Goal of the exercise
Determine how many lines in the listing that follows include "unit". Answer only with that number.

Data

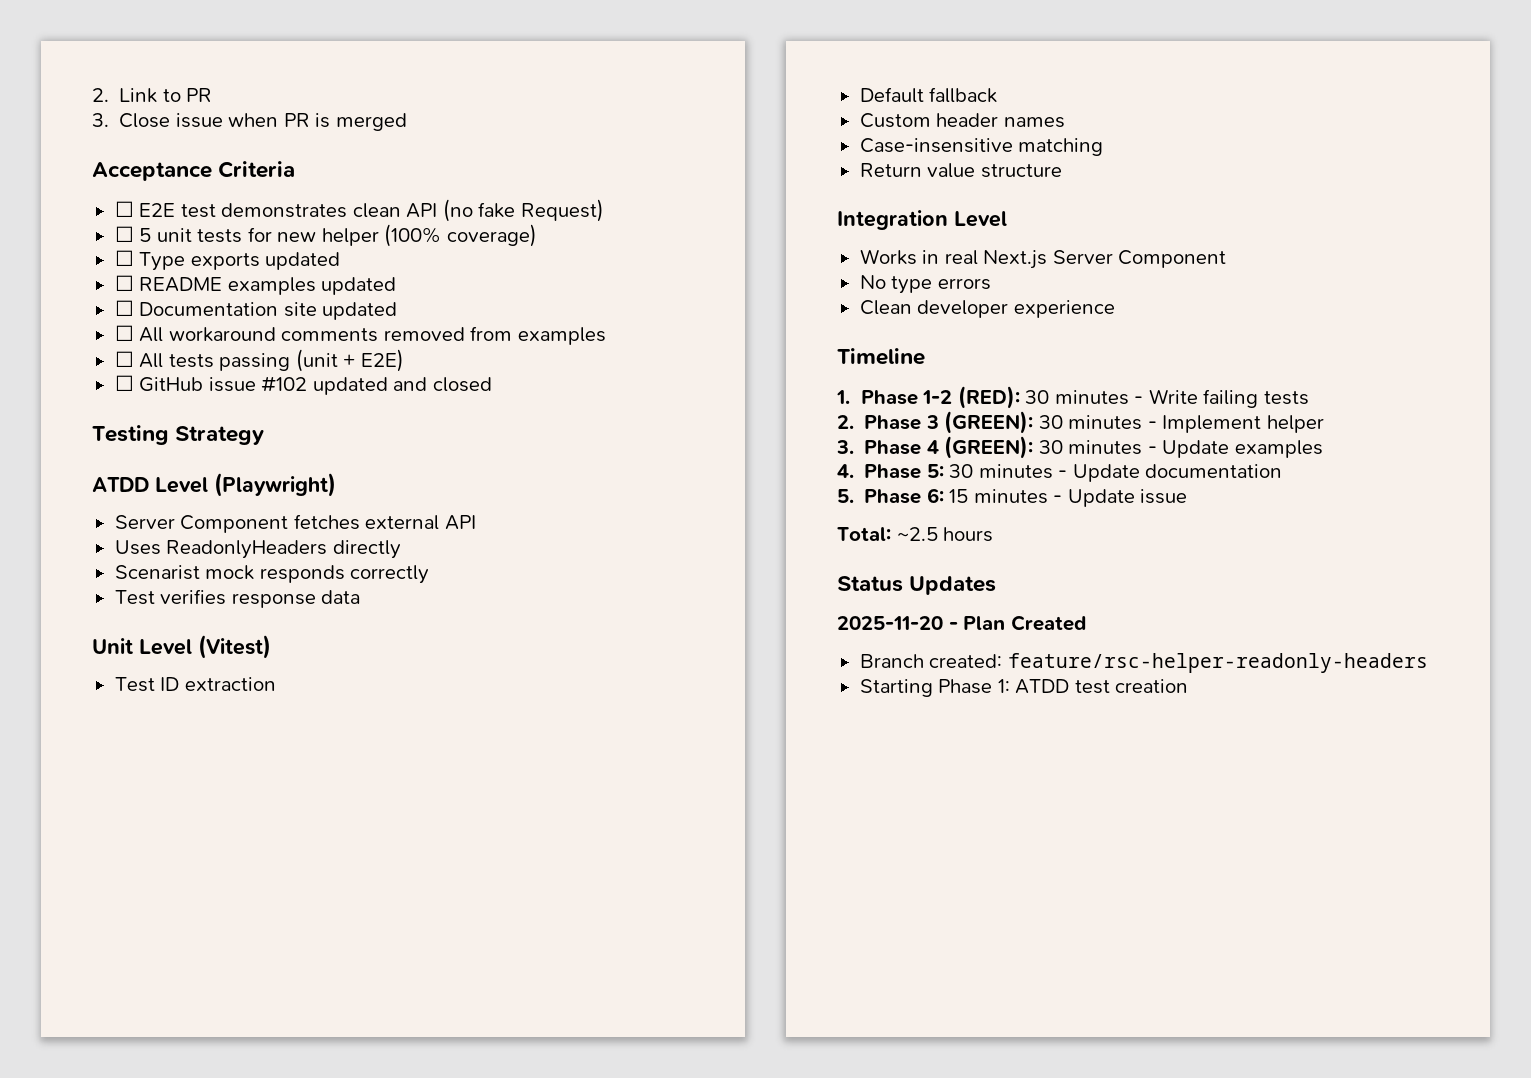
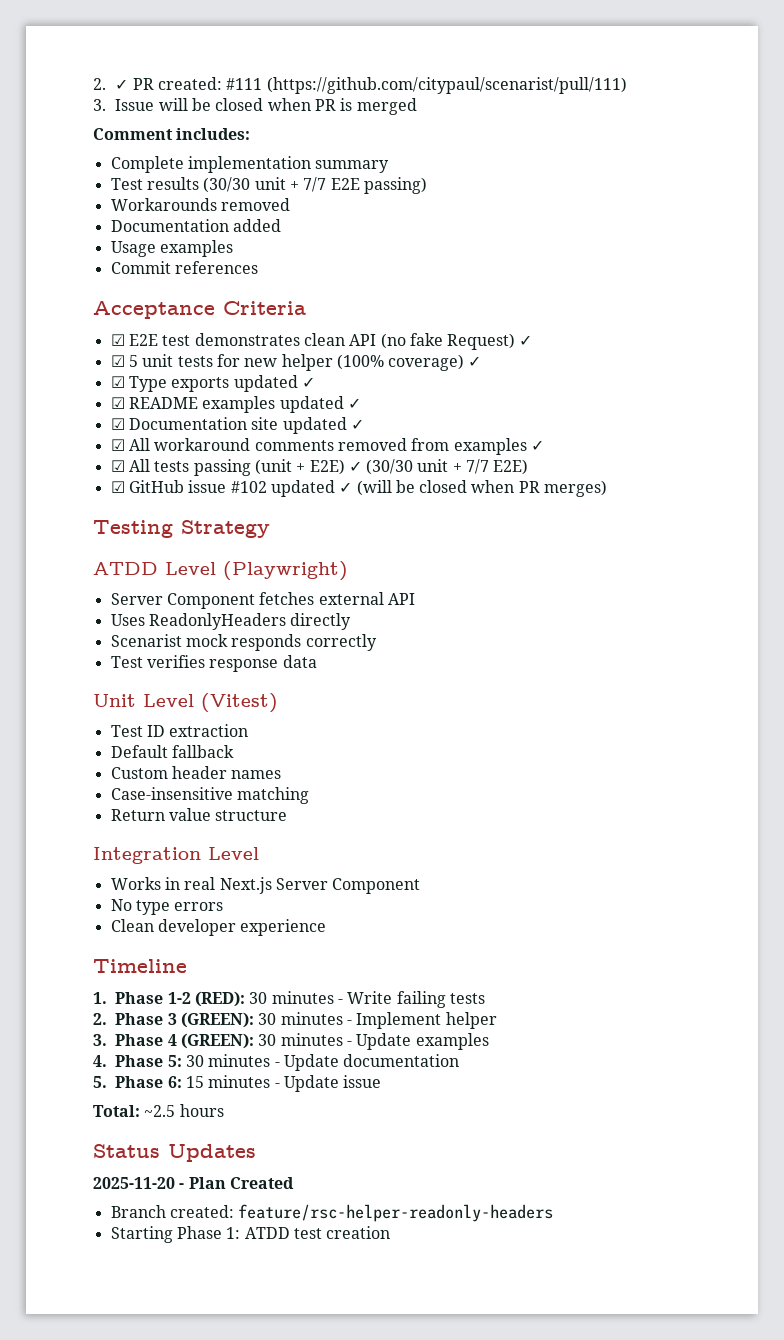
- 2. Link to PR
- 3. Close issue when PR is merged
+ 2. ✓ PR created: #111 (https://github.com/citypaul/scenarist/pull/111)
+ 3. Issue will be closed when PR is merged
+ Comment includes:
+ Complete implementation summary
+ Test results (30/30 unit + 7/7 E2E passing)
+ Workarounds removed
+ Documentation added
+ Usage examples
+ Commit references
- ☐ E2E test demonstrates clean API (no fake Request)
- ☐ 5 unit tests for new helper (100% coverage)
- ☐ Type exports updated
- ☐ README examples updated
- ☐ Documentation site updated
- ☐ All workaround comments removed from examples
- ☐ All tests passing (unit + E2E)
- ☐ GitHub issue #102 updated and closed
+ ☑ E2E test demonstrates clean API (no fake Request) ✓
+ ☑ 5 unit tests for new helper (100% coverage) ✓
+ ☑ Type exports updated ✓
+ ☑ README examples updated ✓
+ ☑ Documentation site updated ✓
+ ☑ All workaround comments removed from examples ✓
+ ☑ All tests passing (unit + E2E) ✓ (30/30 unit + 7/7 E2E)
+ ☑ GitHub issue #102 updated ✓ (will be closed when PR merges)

Response box
5